Back in March 2020, as the world was about to be plunged into a global heath crisis and the UK into lockdown, Brandon Lewis made a statement to the Commons on the legacy of Northern Ireland’s conflict.
It was the first indication that the Government intended to move away from the previous Stormont House legacy agreement.
The secretary of state for Northern Ireland, Brandon Lewis, announced plans to implement an information-recovery process that would “end the cycle of reinvestigations for the families of victims and veterans alike”.
Boris Johnson was under increasing pressure from a number of MPs — the highest profile of which was Johnny Mercer — to put an end to the prosecution of soldiers who served in Northern Ireland during the Troubles.
The timing of Mr Lewis’ statement meant it did not receive the scrutiny it may have in a more normal news cycle.
Fast forward to July 2021 and the Government published a Command Paper entitled Addressing The Legacy Of Northern Ireland’s Past.
As expected, it outlined how the Government intended to end all future criminal investigations.
The proposals included a statute of limitations on future prosecutions of military veterans and ex-paramilitaries for Troubles incidents predating April 1998.
However, the proposed legislation went further in that it would not just end criminal prosecutions, but all Troubles inquests and civil cases.
Instead, victims would be offered an opportunity to participate in an information-recovery process.
The Command Paper received an almost universal backlash.
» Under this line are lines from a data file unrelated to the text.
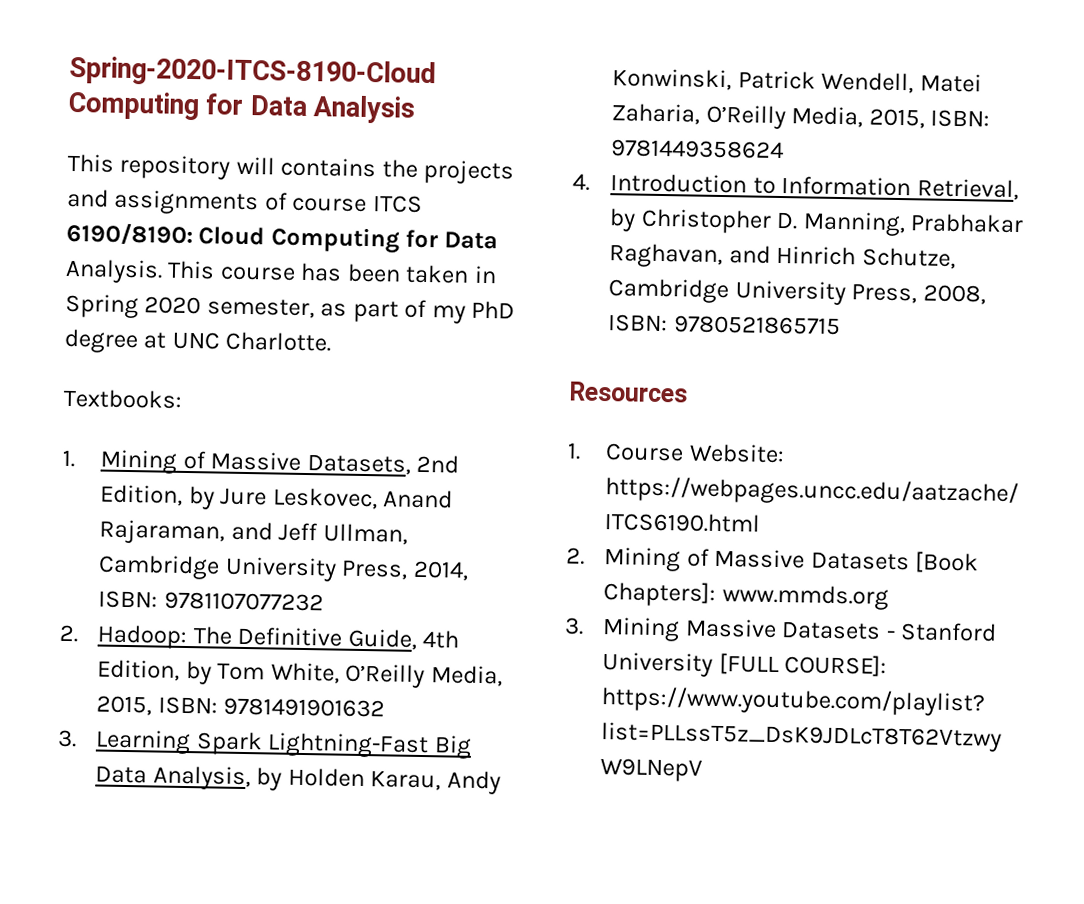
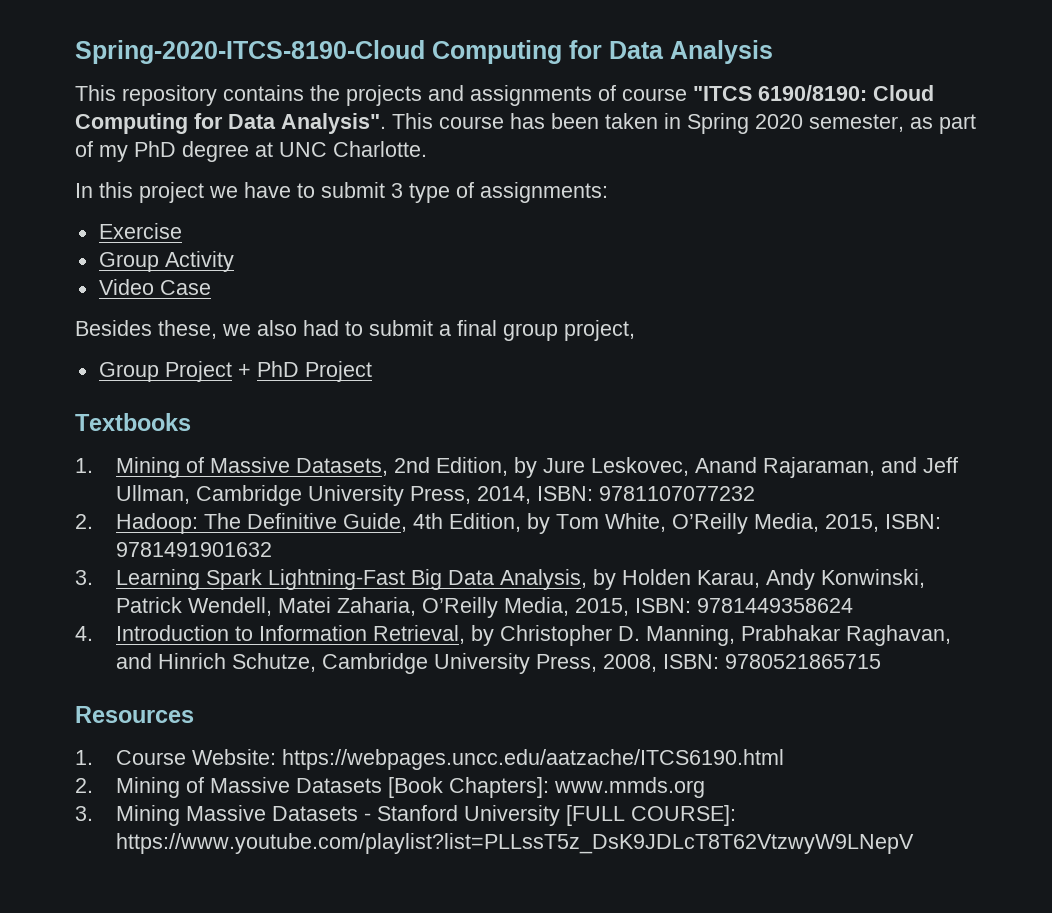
- This repository will contains the projects and assignments of course ITCS 6190/8190: Cloud Computing for Data Analysis.
+ This repository contains the projects and assignments of course "ITCS 6190/8190: Cloud Computing for Data Analysis".
- Textbooks:
+ In this project we have to submit 3 type of assignments:
+ Exercise
+ Group Activity
+ Video Case
+ Besides these, we also had to submit a final group project,
+ Group Project + PhD Project
+ Textbooks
It united victims of loyalist, republican and state killings in opposition to a closing of every possible avenue of justice.
Politicians from all parties also condemned the government’s plans.
The legislation was to begin passing through Parliament last Autumn; instead, it was delayed while the Government took legal advice on how to end all Troubles prosecutions within the parameters of international law.
The Northern Ireland Troubles (Legacy and Reconciliation) Bill will, as expected, contain an information-recovery process.
It includes the setting up of a new body, the Independent Commission for Reconciliation and Information Recovery (ICRIR), which, the Government say, “will conduct investigations, consistent with our international obligations”.
The ICRIR will have the power to grant immunity from prosecution based on an individual’s cooperation with the body’s inquiries. Those who do not cooperate will remain liable to prosecution.
This closer aligns the Government’s plans to similar models of truth recovery that have been implemented in other post-conflict zones, including the South African model.
Any inquests currently in train will continue. They include those that formed part of the Lord Chief Justice’s plan for dealing with legacy inquests.
However, any future applications for a fresh inquest will not go ahead.
The legislation states that inquests that have reached “the stage of substantive hearing by the date 12 months after the date of introduction or the date by which the ICRIR is operational will be allowed to continue”.
Civil claims that already existed on or before the day of the bill’s introduction will also continue, but all new cases will be barred from this date.
It will also include an official Official History project conducted by historians, underpinned by what the Government say is “unprecedented access to the UK documentary record”.
This is the only element of the bill that also formed part of the Stormont House Agreement.
Brandon Lewis said: “Immunity will be provided to individuals who cooperate, which provides the best route to give victims and their families answers they have sought for years, as well as giving our veterans the certainty they deserve.”
“Following an extensive period of engagement, the Government has amended previous proposals set out in a Command Paper last year to ensure they better meet the needs of those most impacted by the Troubles.”
It seems clear that since last year the Government has sought much wider legal advice and the new legislation attempts to close off any potential legal challenges from the families of victims.
The plans now align themselves with other similar post-conflict arrangements around the world.
While victims of state violence have relied on the support of the powerful Irish American lobby, they are unlikely to find an official US government policy of intervention given the plans are similar to what was negotiated in Afghanistan, where a peace agreement was reached between the US and the Taliban in February 2020 and where it was accepted that an amnesty was a prerequisite to those peace negotiations between the Afghan government and the Taliban.
The post-apartheid South African Truth and Reconciliation Commission had an amnesty committee that considered applications and granted immunity based on cooperation. This was seen as compliant with international law.
The legacy bill introduced unilaterally and without any input at Assembly level will anger victims and campaigning groups who represent them, but it seems highly unlikely that they can now stop the plans either legally or politically.
And while it may be worded differently to the 2021 Command Paper, the end result will be the same: an end to all criminal prosecutions.